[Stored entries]
((
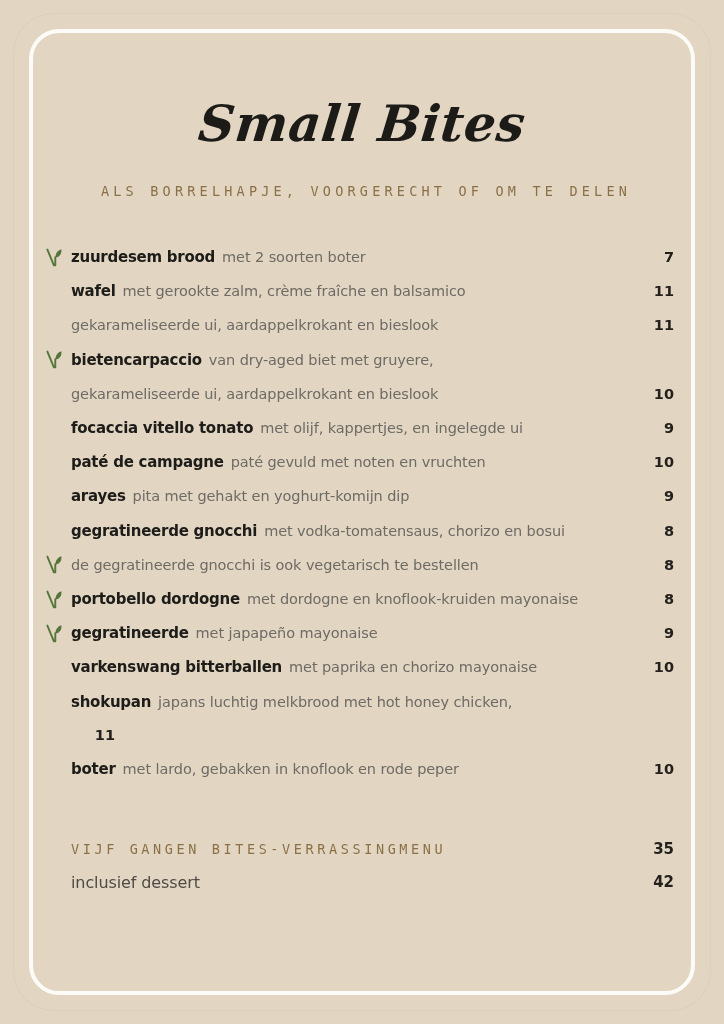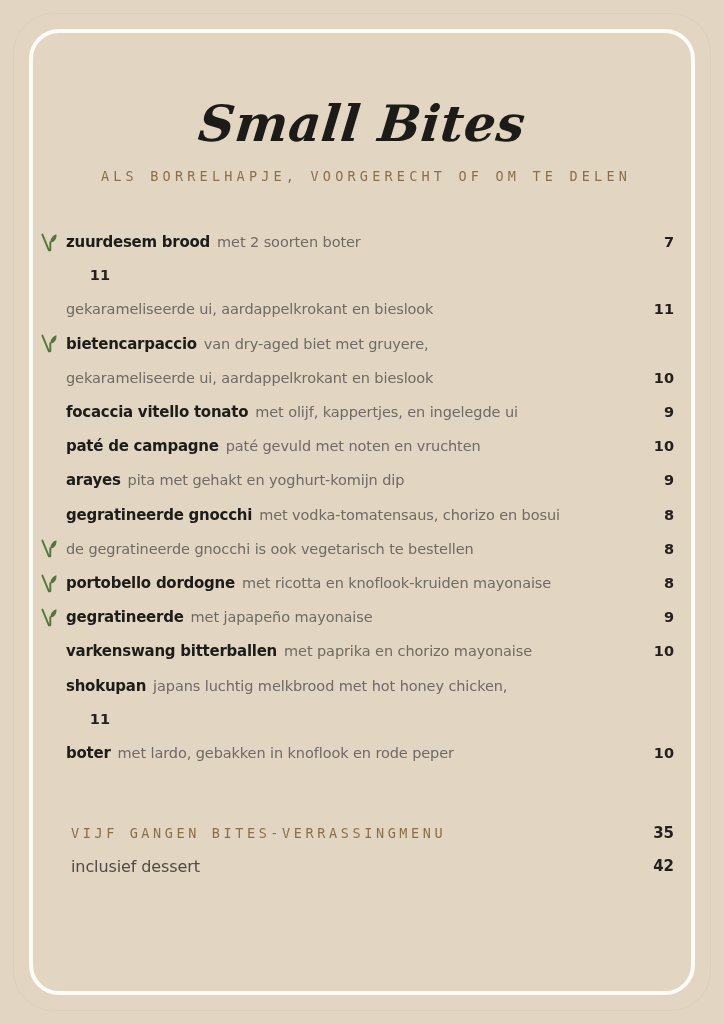--- a/index.html
+++ b/index.html
@@ -80,7 +80,7 @@
     font-size: 13.5px;
     letter-spacing: 4.2px;
     color: #8b7047;
-    margin: 15px 0 0 0;
+    margin: 30px 0 0 0;
     white-space: nowrap;
     padding-left: 8px;
   }

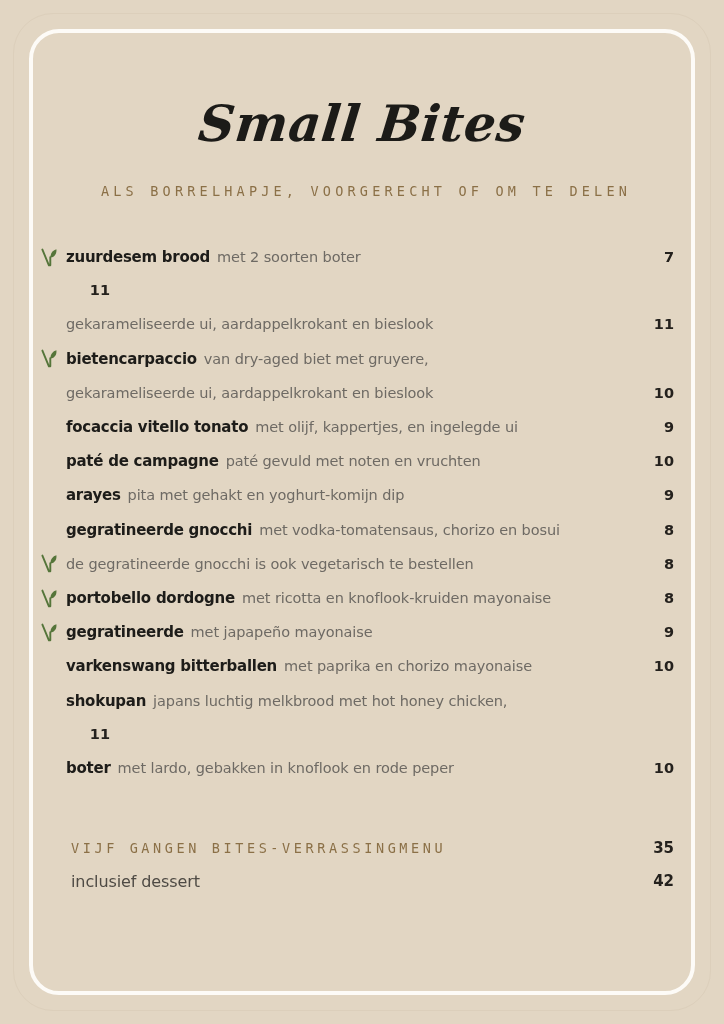--- a/index.html
+++ b/index.html
@@ -88,6 +88,7 @@
   
   .items {
     margin-top: 41px;
+    padding-left: 5px;
     padding-right: 17px;
   }
 

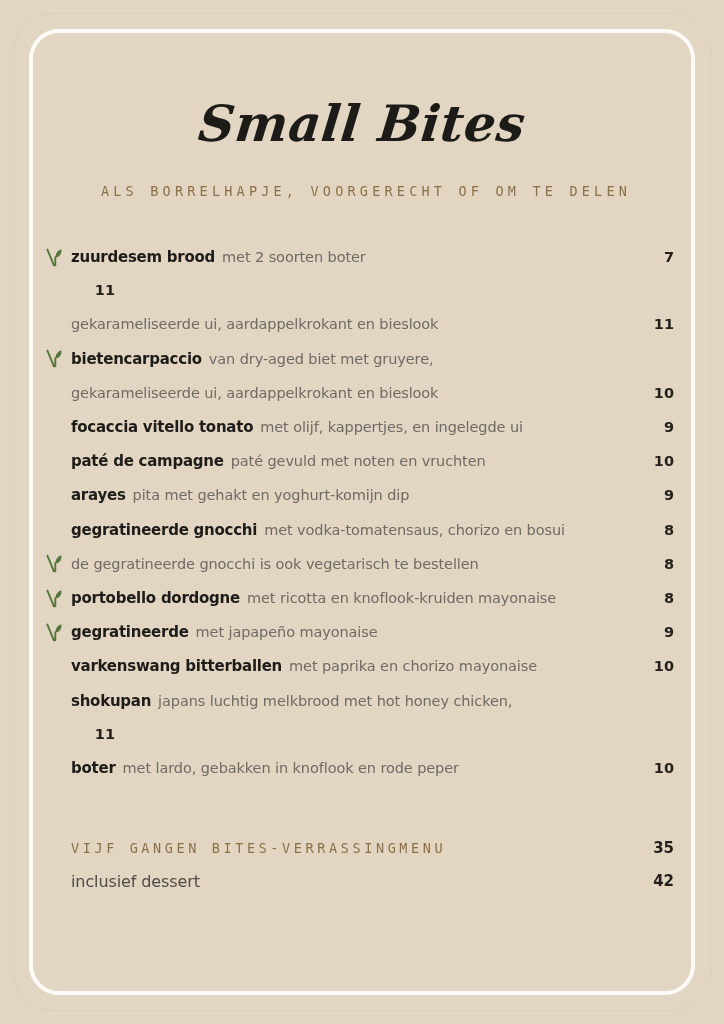--- a/index.html
+++ b/index.html
@@ -225,6 +225,7 @@
         </div>
         <div class="menu-row">
           <span class="veg-cell"></span>
+          <span class="row-text"><span class="item-name">wafel</span><span class="item-desc lead">met gerookte zalm, crème fraîche en balsamico</span></span>
           <span class="price">11</span>
         </div>
         <div class="menu-row">

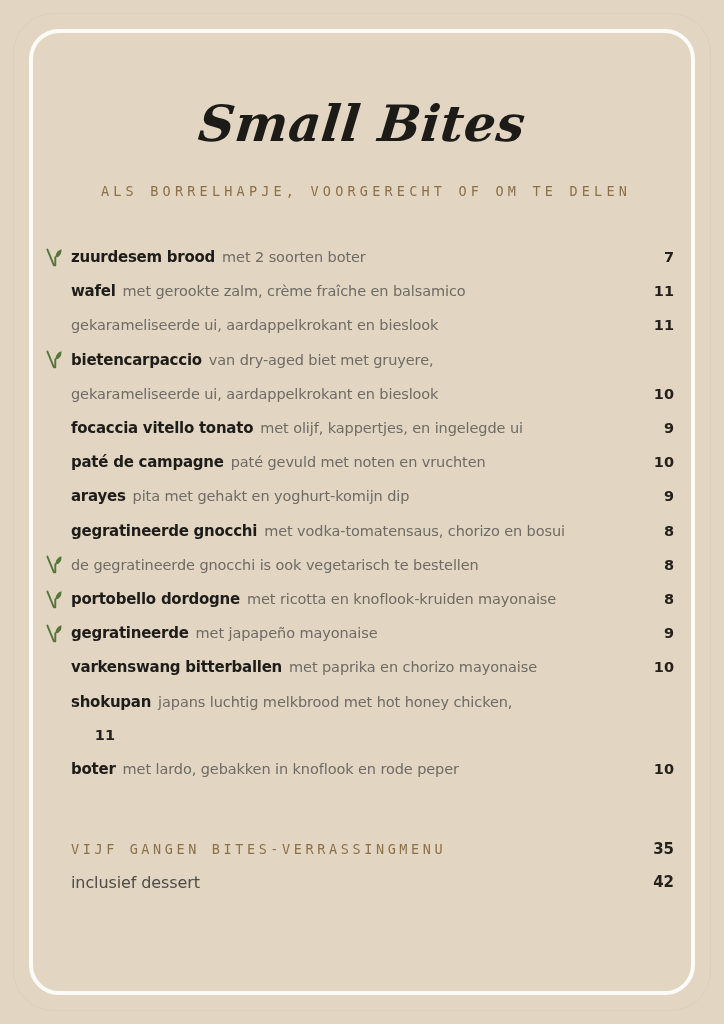--- a/index.html
+++ b/index.html
@@ -285,7 +285,7 @@
                 <path d="M9.4 9.6 C9.4 5.2 11.8 2.3 15.4 1.3 C15.9 5.6 13.9 9.1 9.4 9.6 Z" fill="#55753a"></path>
               </svg></span>
           </span>
-          <span class="row-text"><span class="item-name">portobello dordogne</span><span class="item-desc lead">met ricotta en knoflook-kruiden mayonaise</span></span>
+          <span class="row-text"><span class="item-name">portobello dordogne</span><span class="item-desc lead">met dordogne en knoflook-kruiden mayonaise</span></span>
           <span class="price">8</span>
         </div>
         <div class="menu-row">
))
Without the pictures, print the records in full, exactly as they appear.

- _Solution for this problem_
--- a/index.html
+++ b/index.html
@@ -80,7 +80,7 @@
     font-size: 13.5px;
     letter-spacing: 4.2px;
     color: #8b7047;
-    margin: 15px 0 0 0;
+    margin: 30px 0 0 0;
     white-space: nowrap;
     padding-left: 8px;
   }

--- a/index.html
+++ b/index.html
@@ -88,6 +88,7 @@
   
   .items {
     margin-top: 41px;
+    padding-left: 5px;
     padding-right: 17px;
   }
 

--- a/index.html
+++ b/index.html
@@ -225,6 +225,7 @@
         </div>
         <div class="menu-row">
           <span class="veg-cell"></span>
+          <span class="row-text"><span class="item-name">wafel</span><span class="item-desc lead">met gerookte zalm, crème fraîche en balsamico</span></span>
           <span class="price">11</span>
         </div>
         <div class="menu-row">

--- a/index.html
+++ b/index.html
@@ -285,7 +285,7 @@
                 <path d="M9.4 9.6 C9.4 5.2 11.8 2.3 15.4 1.3 C15.9 5.6 13.9 9.1 9.4 9.6 Z" fill="#55753a"></path>
               </svg></span>
           </span>
-          <span class="row-text"><span class="item-name">portobello dordogne</span><span class="item-desc lead">met ricotta en knoflook-kruiden mayonaise</span></span>
+          <span class="row-text"><span class="item-name">portobello dordogne</span><span class="item-desc lead">met dordogne en knoflook-kruiden mayonaise</span></span>
           <span class="price">8</span>
         </div>
         <div class="menu-row">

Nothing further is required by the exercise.